The Best (and Worst) Classic Dad Jokes 👋

Get ready for timeless humor with our collection of classic dad jokes! These iconic, laugh-out-loud jokes have been making people groan and giggle for generations. Perfect for anyone who loves the charm of old-school humor, our classic dad jokes feature the best one-liners and puns that never go out of style. Whether you’re sharing them at family gatherings or just looking to brighten your day, these classic jokes are sure to deliver the perfect punchline every time. Explore our collection and rediscover the magic of classic dad jokes!

Why don’t they play poker in the jungle? Too many cheetahs.

Why do you never see elephants hiding in trees? Because they're so good at it.

I have a joke about a broken clock, but it’s not the right time.

What do you call bears with no ears? B.

Last night my wife and I watched two DVDs back to back.
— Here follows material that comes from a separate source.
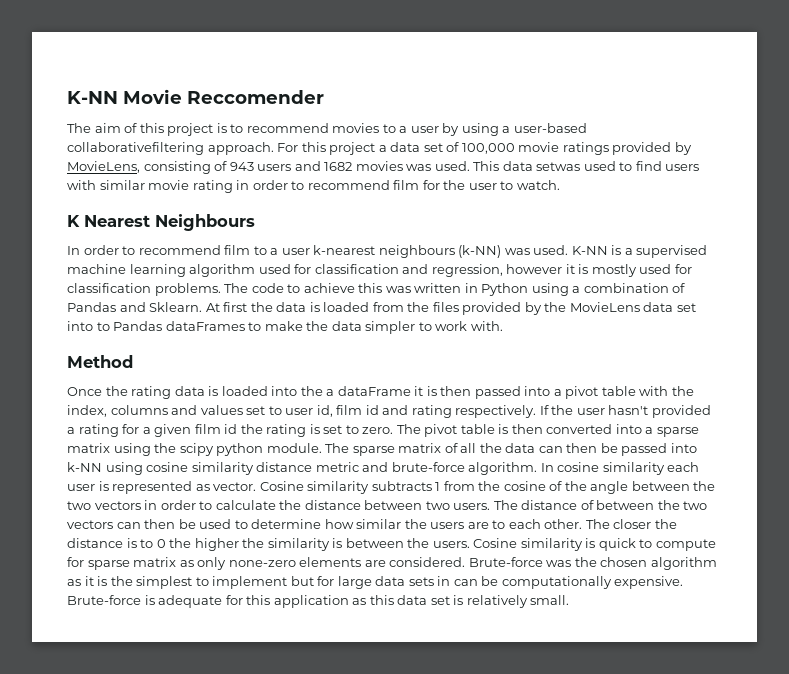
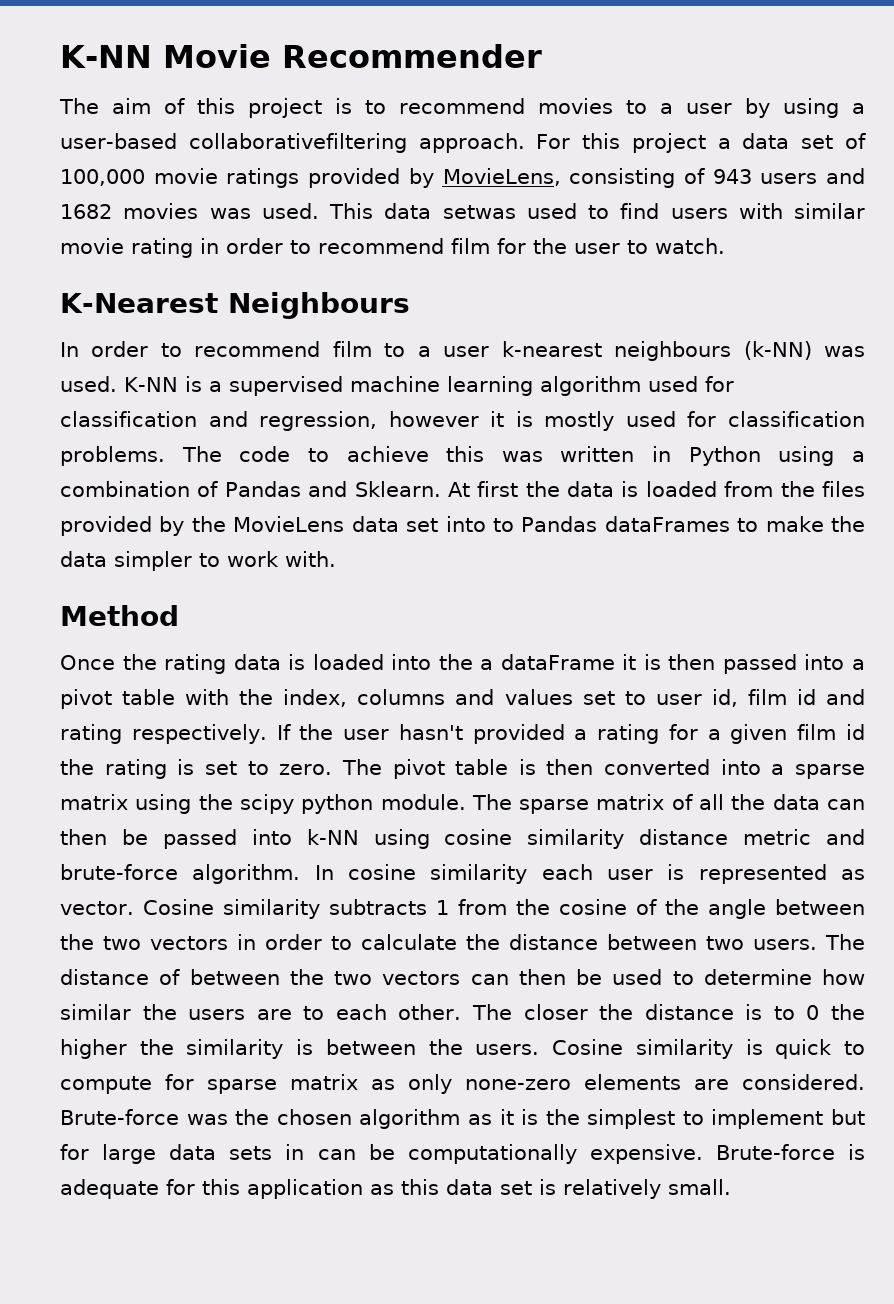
[187,90,324,104] Reccomender -> [281,44,542,68] Recommender
[67,215,150,227] K Nearest -> [60,293,218,313] K-Nearest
Luckily I was the one facing the TV.

What did the calculator say to the pencil? You can count on me.

How does a lawyer say goodbye? I'll be suing ya!

What did the calculator say to the pencil? You can count on me.

If the early bird gets the worm, I'll sleep in until there's pancakes.

Why did police arrest the turkey? They suspected fowl play.

I’m on a seafood diet. I see food and I eat it!

What do you give a scientist with bad breath? Experi-mints.

What do you call a line you wait in to buy a grill? A Barbe-Queue.

What did the roof say to the shingle? The first one’s on the house.

What’s orange and sounds like a parrot? A carrot.